Dividend Portfolio Update - January 2016

Hello everybody. Another month passed by and it’s time for my dividend portfolio value update. January was a very volatile month due to oil prices jumping up and down. There a lot of rumours that oil production will be cut and what not, but until it happens, it’s just noise. Oil prices will remain volatile until we see a concrete production cuts from OPEC and non-OPEC countries. We will see some consolidation in the oil and gas industry. Many small caps will go bankrupt and many will be scooped up.

Dividend Portfolio Value
By the end of January 31, 2016, my dividend portfolio balance was at 24,315.17. This is probably the highest level since the beginning of the year. As you can see in the chart below, TSX Composite was in a free fall for the first three weeks and then rebounded sharply.

Dividend income is a passive income for which I don’t have to work for. In January, I received a total of $172.34 in dividends vs $107.61 for the same period a year ago. That's an increase of $64.73 or 60% on year-over-year basis. My total Year-to-Date dividend income for 2016 is $172.34. Based on my forecast I should get around $2,000 in dividends in 2016. It doesn't sound like a big amount but it’s growing every year.

In January, I added $800 of fresh capital to my TFSA account. As many of you have heard, the TFSA contribution limit for 2016 was rolled back to $5,500 per year. But since I still have contribution room from previous years, I will continue to contribute $800 per month until I reach my maximum contribution limit.

My Investment Account (Tax Free Savings Account)
My portfolio consists of 25 Canadian dividend paying stocks. Most of my stocks pay dividends on monthly basis. This allows me to collect dividends and reinvest them into dividend paying stocks more rapidly.

For the past 3 months I was investing new capital into energy related stocks such as PSK, FRU, IPL and PPL. Those companies are doing well and rebounding rather quickly.
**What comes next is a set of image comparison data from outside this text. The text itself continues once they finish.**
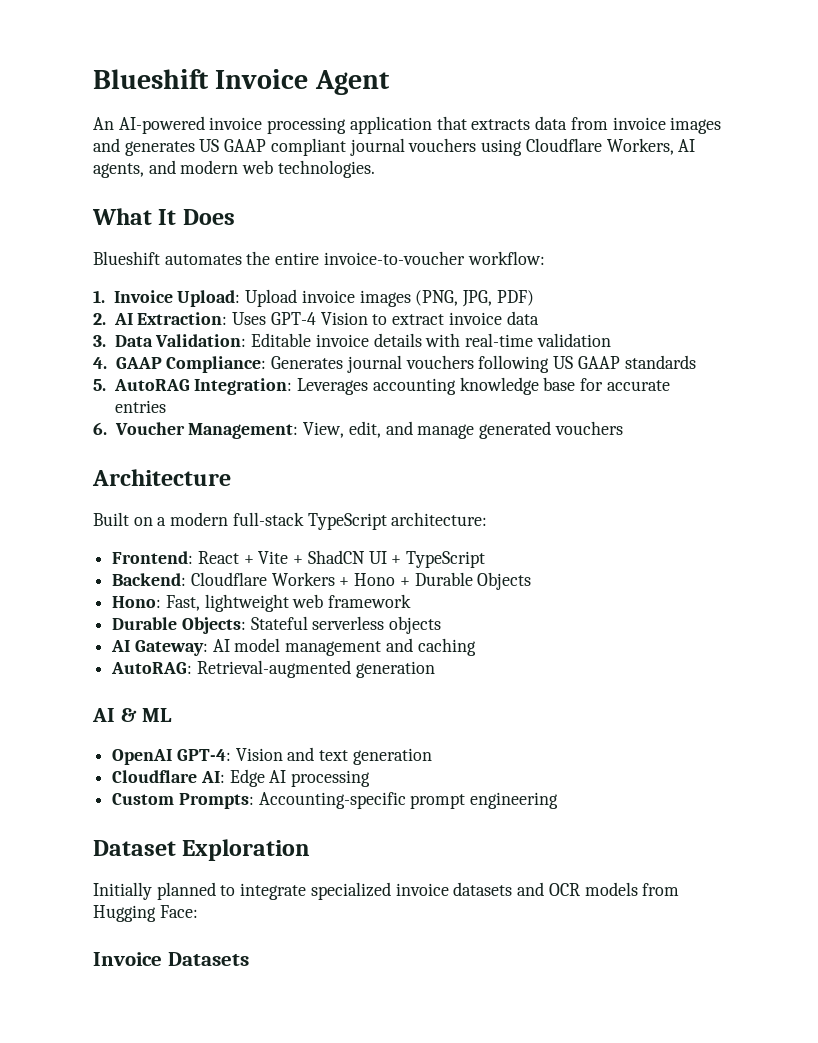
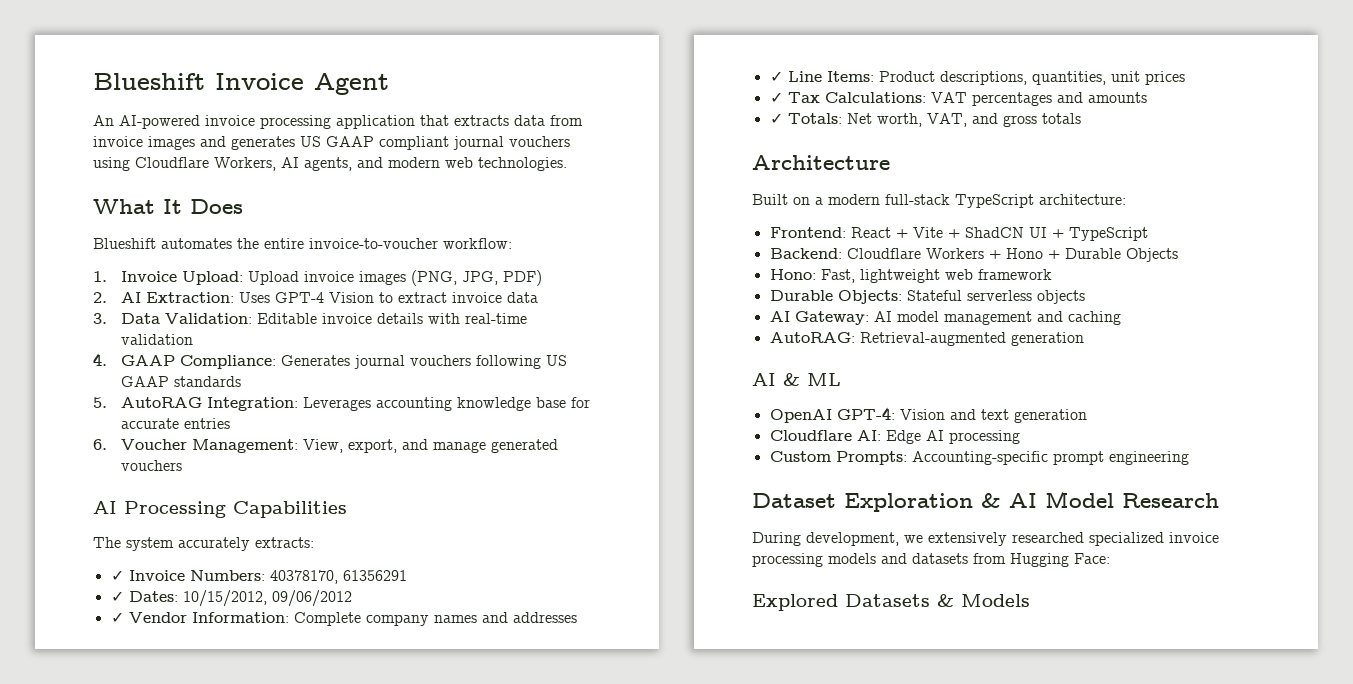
- 6. Voucher Management: View, edit, and manage generated vouchers
+ 6. Voucher Management: View, export, and manage generated vouchers
+ AI Processing Capabilities
+ The system accurately extracts:
+ ✓ Invoice Numbers: 40378170, 61356291
+ ✓ Dates: 10/15/2012, 09/06/2012
+ ✓ Vendor Information: Complete company names and addresses
+ ✓ Line Items: Product descriptions, quantities, unit prices
+ ✓ Tax Calculations: VAT percentages and amounts
+ ✓ Totals: Net worth, VAT, and gross totals
- Dataset Exploration
- Initially planned to integrate specialized invoice datasets and OCR models from Hugging Face:
+ Dataset Exploration & AI Model Research
+ During development, we extensively researched specialized invoice processing models and datasets from Hugging Face:
- Invoice Datasets
+ Explored Datasets & Models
Since energy stocks rallied to short-term overbought levels, I decided to buy something else and return to energy sector once they test the support level.
So the first purchase of the year was in the REIT sector, specifically in property rental business. I have a lot of exposure in retail and office REITs, but I don’t have any apartment REITs, and generally apartment rentals are supposed to be the safest REITs.

Milestone Garden-style properties

So in January, I bought 60 shares of Milestone Apartments MST.UN.TO for $14.29 per share. The company owns garden-style communities in the US. A lot of it in Texas and Florida. Trading at about 20% discount to their peers and the dividend yield is around 4.5%, paid monthly. I plan to buy more companies in apartment rental business.


  1. Fantastic year-over-year monthly dividend income. A 60% increase in one year is a really nice increase.

    1. Hi there.

      Thanks for your comment. That's the beauty of dividend investment. Part of the increase came from companies increasing their dividends last year from 5 to 10 per cent. I would say that about 45% increase is attributed to fresh capital investment. Take care!